There’s another point in First Watch’s case. The company is open for two dayparts, breakfast and lunch. That’s no different than a typical fast-casual restaurant that is open for lunch and dinner. What’s the difference if it is simply closed in the evenings?

More to the point: Being open more hours doesn’t guarantee these restaurants enough sales for them to make sense. They may simply spread the same number of customers over more days. We learned that after 2015, when McDonald’s offered breakfast all day. It generated some excess sales, to be sure, but at the expense of breakfast traffic. That morning daypart has recovered much more quickly since the company abandoned all-day breakfast. Making things available longer may generate sales later, but often at the expense of existing sales.
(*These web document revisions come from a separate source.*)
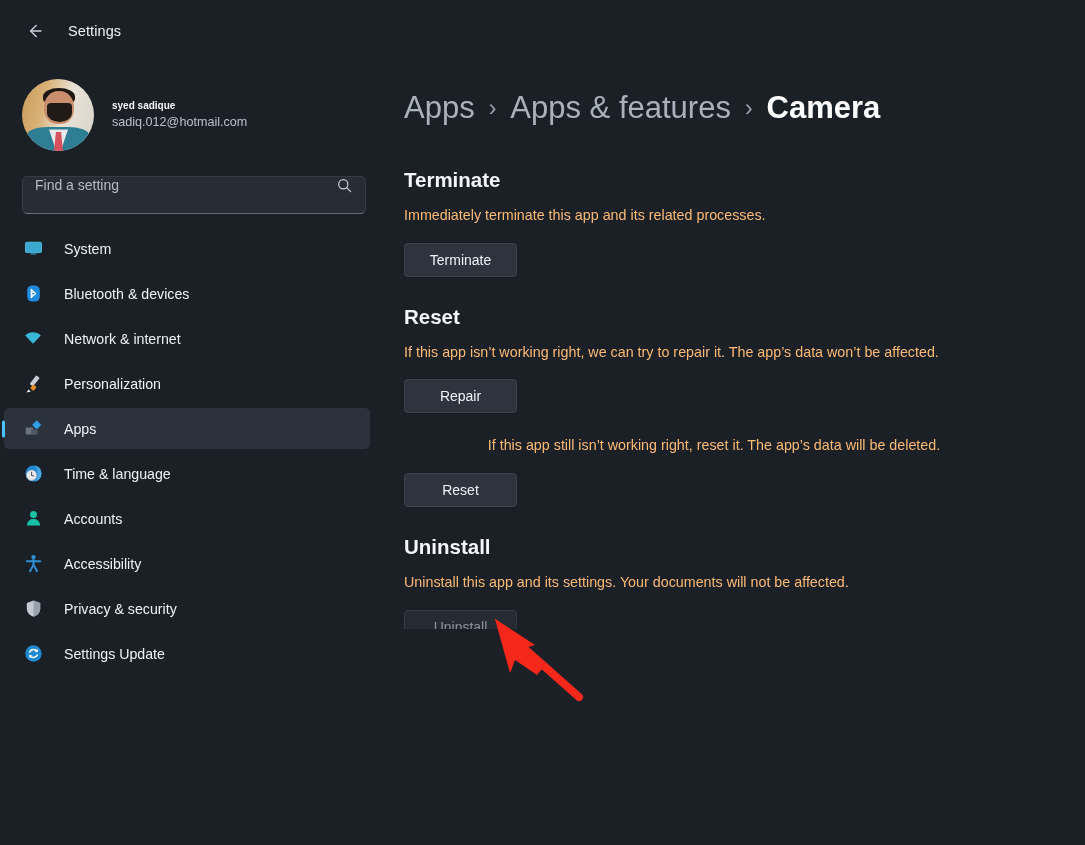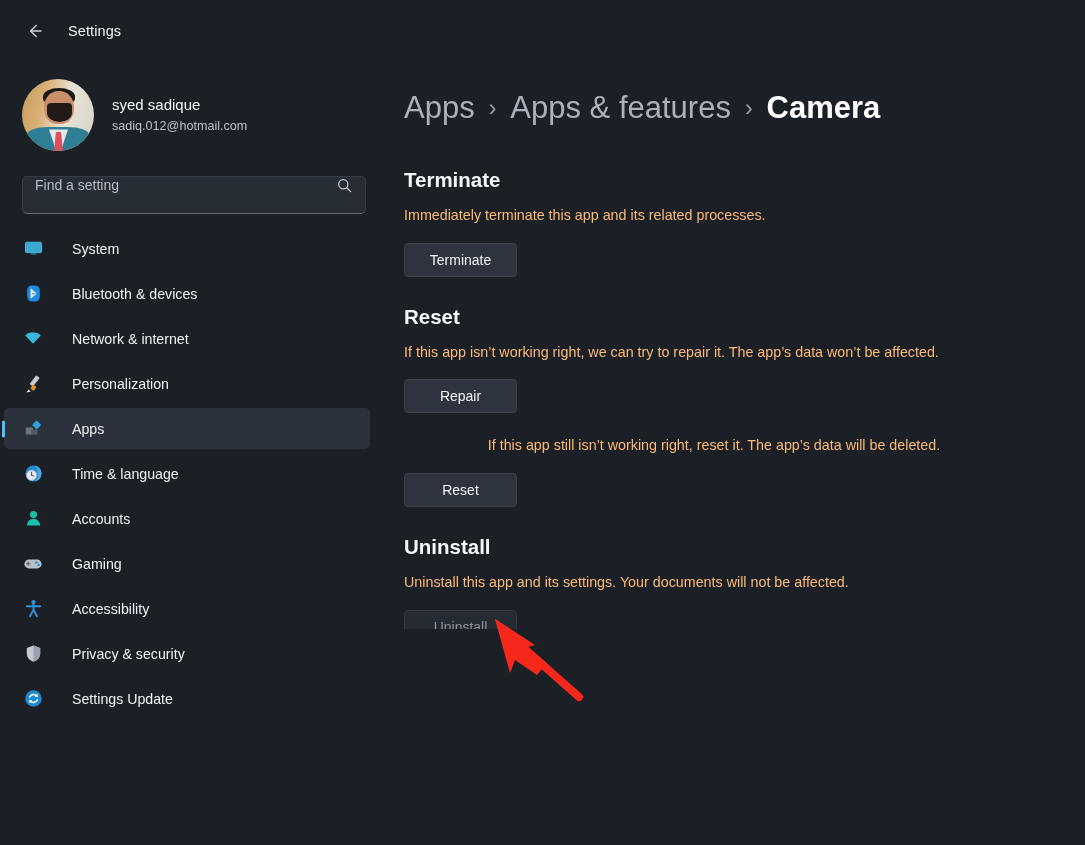--- a/index.html
+++ b/index.html
@@ -116,21 +116,21 @@
     position: absolute;
     left: 50%; bottom: 0;
     width: 9px; height: 27%;
     margin-left: -4px;
     background: #d8515f;
     clip-path: polygon(22% 0, 78% 0, 100% 100%, 0 100%);
   }
 
   .account-text { margin-left: 18px; line-height: 1.35; }
   .account-name {
-    font-size: 15px; font-weight: normal; color: #f3f5f8;
+    font-size: 10px; font-weight: bold; color: #f3f5f8;
   }
   .account-mail {
     font-size: 12.6px; color: #b9c0c9; margin-top: 2px;
   }
 
   
   .search-wrap { padding: 18px 24px 0 22px; }
   .search-box {
     position: relative;
     height: 38px;
@@ -175,21 +175,21 @@
     width: 3px; height: 17px;
     background: #4cc2ff;
     border-radius: 2px;
   }
   .nav-icon {
     width: 22px; height: 22px;
     flex: 0 0 22px;
     display: flex; align-items: center; justify-content: center;
   }
   .nav-label {
-    margin-left: 28px;
+    margin-left: 20px;
     font-size: 14.2px;
     color: #eef1f5;
     white-space: nowrap;
   }
 
   
   .main {
     flex: 1 1 auto;
     min-width: 0;
     padding: 28px 40px 0 14px;
@@ -375,32 +375,20 @@
         <div class="nav-item">
           <span class="nav-icon">
             <svg width="19" height="19" viewBox="0 0 19 19">
               <circle cx="9.5" cy="5.4" r="3.5" fill="#17bfa5"></circle>
               <path d="M2.9 16.4 A6.6 6.6 0 0 1 16.1 16.4 Z" fill="#17bfa5"></path>
             </svg>
           </span>
           <span class="nav-label">Accounts</span>
         </div>
 
-        <div class="nav-item">
-          <span class="nav-icon">
-            <svg width="20" height="20" viewBox="0 0 20 20">
-              <rect x="1.4" y="5.6" width="17.2" height="8.8" rx="4.4" fill="#b8bfc8"></rect>
-              <line x1="5.3" y1="8" x2="5.3" y2="11.4" stroke="#596270" stroke-width="1.15" stroke-linecap="round"></line>
-              <line x1="3.6" y1="9.7" x2="7" y2="9.7" stroke="#596270" stroke-width="1.15" stroke-linecap="round"></line>
-              <circle cx="13.4" cy="8.4" r="1.25" fill="#2f8fd6"></circle>
-              <circle cx="15.6" cy="11.1" r="1.25" fill="#2f8fd6"></circle>
-            </svg>
-          </span>
-          <span class="nav-label">Gaming</span>
-        </div>
 
         <div class="nav-item">
           <span class="nav-icon">
             <svg width="19" height="19" viewBox="0 0 19 19">
               <circle cx="9.5" cy="3.1" r="2.2" fill="#2f8fd6"></circle>
               <path d="M9.5 5.6 L9.5 11 M2.8 7.2 L16.2 7.2 M9.5 10.6 L6 17.2 M9.5 10.6 L13 17.2" stroke="#2f8fd6" stroke-width="2" stroke-linecap="round" fill="none"></path>
             </svg>
           </span>
           <span class="nav-label">Accessibility</span>
         </div>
Chick-fil-A is already the industry’s best revenue generator on a per-unit basis and it’s open just six days a week. One would think they’d get a break from the “they should open Sundays” business. First Watch, likewise, generates a healthy average unit volume and it doesn’t have to find workers willing to be there evenings or overnights.

In both cases, the brands’ respective decisions to remain closed when they do is part of their DNA and helps with things like labor and operations. It’s best they keep those strategies the way they are.